# Henry Mountains



## Mallardhead12 (Oct 17, 2011)

*Henrys*

Are there any lakes in the Henry Mountains? And if, could I get names? --\O Thanks, -MH12


----------



## Critter (Mar 20, 2010)

*Re: Henrys*

No lakes just mud puddles.


----------



## HighmtnFish (Jun 3, 2010)

Lake Powell is the closest place to wet a line.


----------



## LOAH (Sep 29, 2007)

Bastian Reservoir - Stocked with tigers and rainbows. The rainbows are stocked at catchable size and the tigers are fingerlings at stocking.

Always wondered... :O•-:

https://maps.google.com/maps?hl=en&ll=3 ... 9&t=h&z=16


----------



## brookieguy1 (Oct 14, 2008)

Great reasearch, Loah. I've saw Bastian in the stocking reports and always assumed it was on Boulder or Griffin Top.
Interesting indeed...........


----------



## HighmtnFish (Jun 3, 2010)

LOAH said:


> Bastian Reservoir - Stocked with tigers and rainbows. The rainbows are stocked at catchable size and the tigers are fingerlings at stocking.
> 
> Always wondered... :O•-:
> 
> https://maps.google.com/maps?hl=en&ll=3 ... 9&t=h&z=16


if I hunt horns down there this spring I might have to do a little more exploring with a fishing pole.


----------



## LOAH (Sep 29, 2007)

brookieguy1 said:


> Great reasearch, Loah. I've saw Bastian in the stocking reports and always assumed it was on Boulder or Griffin Top.
> Interesting indeed...........


Yeah, I've wondered for years. The biggest problem is that it's the only substantial puddle around for miles and to go there, for me, would require some real dedication and an ability to overlook the neighbors.

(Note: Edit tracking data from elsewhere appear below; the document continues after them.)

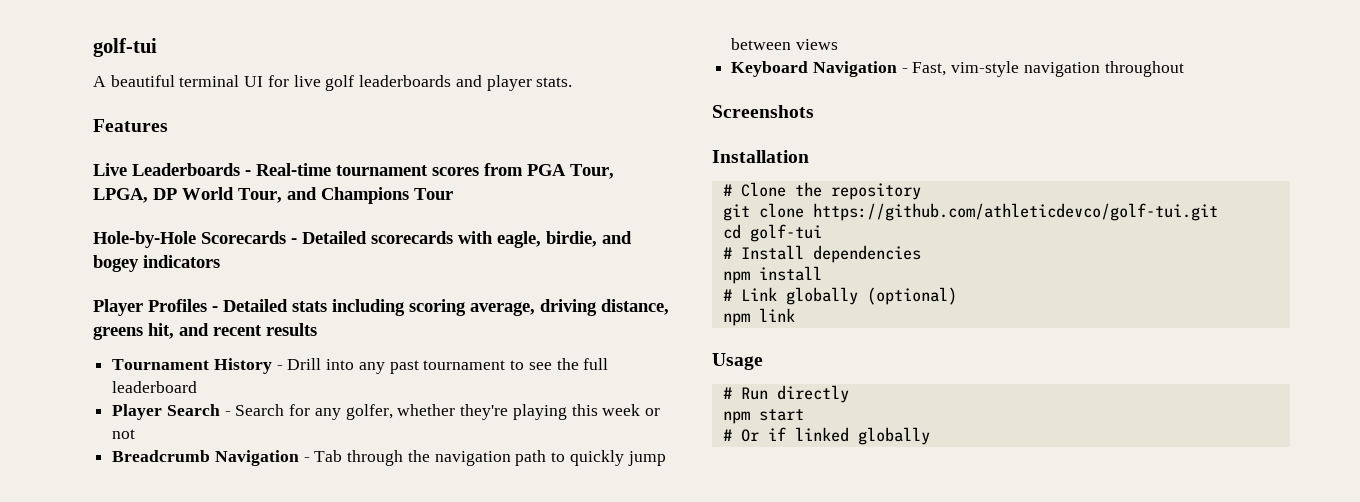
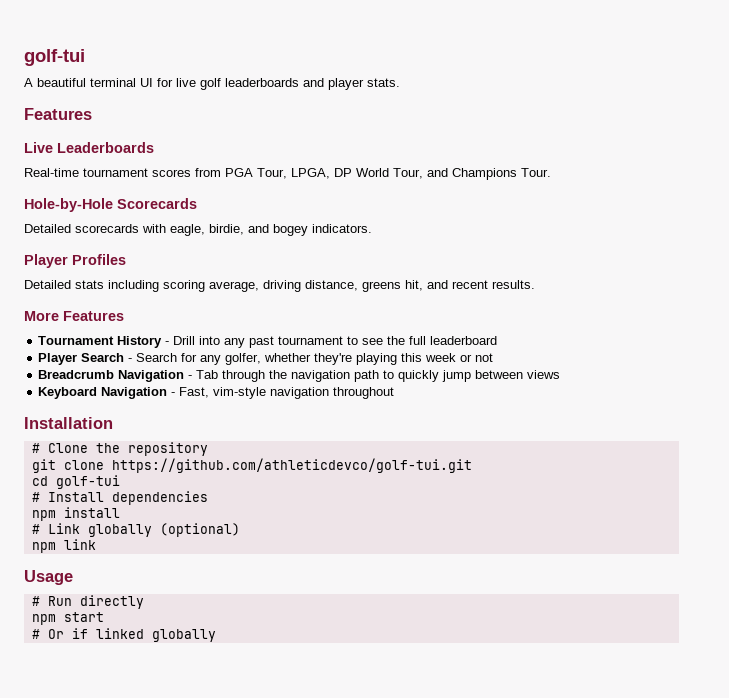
- Live Leaderboards - Real-time tournament scores from PGA Tour, LPGA, DP World Tour, and Champions Tour
+ Live Leaderboards
+ Real-time tournament scores from PGA Tour, LPGA, DP World Tour, and Champions Tour.
- Hole-by-Hole Scorecards - Detailed scorecards with eagle, birdie, and bogey indicators
+ Hole-by-Hole Scorecards
+ Detailed scorecards with eagle, birdie, and bogey indicators.
- Player Profiles - Detailed stats including scoring average, driving distance, greens hit, and recent results
+ Player Profiles
+ Detailed stats including scoring average, driving distance, greens hit, and recent results.
+ More Features
- Screenshots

It's a spot that I hoped to visit while on vacation. Maybe a Goblin Valley family detour or something of the like.

The number of rainbows says local put-and-take, but maybe it's just a waste to stock smaller rainbows in a tiger pond...

Draw-down looks to be an issue there though. The biggest thing that sticks out to me is that nobody has really ever mentioned it. Sleeper?

Someone go check. Take some minnows. :mrgreen:



HighmtnFish said:


> if I hunt horns down there this spring I might have to do a little more exploring with a fishing pole.


Do eeeeeeeeeeet. 8)


----------



## PBH (Nov 7, 2007)

no worries. I have a feeling that we'll have a report posted soon concerning this lake. It's got to be on the twins list of places to fish -- checking off one place after another from the stocking report list...


----------



## tye dye twins (Mar 8, 2011)

PBH said:


> no worries. I have a feeling that we'll have a report posted soon concerning this lake. It's got to be on the twins list of places to fish -- checking off one place after another from the stocking report list...


I have read about backcountry skiing it in the Utah Giude books but the roads are too ruff for me. There are a few access points.


----------